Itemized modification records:
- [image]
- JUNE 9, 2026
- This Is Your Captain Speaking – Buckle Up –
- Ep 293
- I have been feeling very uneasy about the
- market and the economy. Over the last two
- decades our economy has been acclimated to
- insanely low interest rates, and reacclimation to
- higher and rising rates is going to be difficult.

### ASSIGNMENT
Give every entry once more, exactly as it reads.

### RESPONSE AREA
- [image]
- JUNE 9, 2026
- This Is Your Captain Speaking – Buckle Up –
- Ep 293
- I have been feeling very uneasy about the
- market and the economy. Over the last two
- decades our economy has been acclimated to
- insanely low interest rates, and reacclimation to
- higher and rising rates is going to be difficult.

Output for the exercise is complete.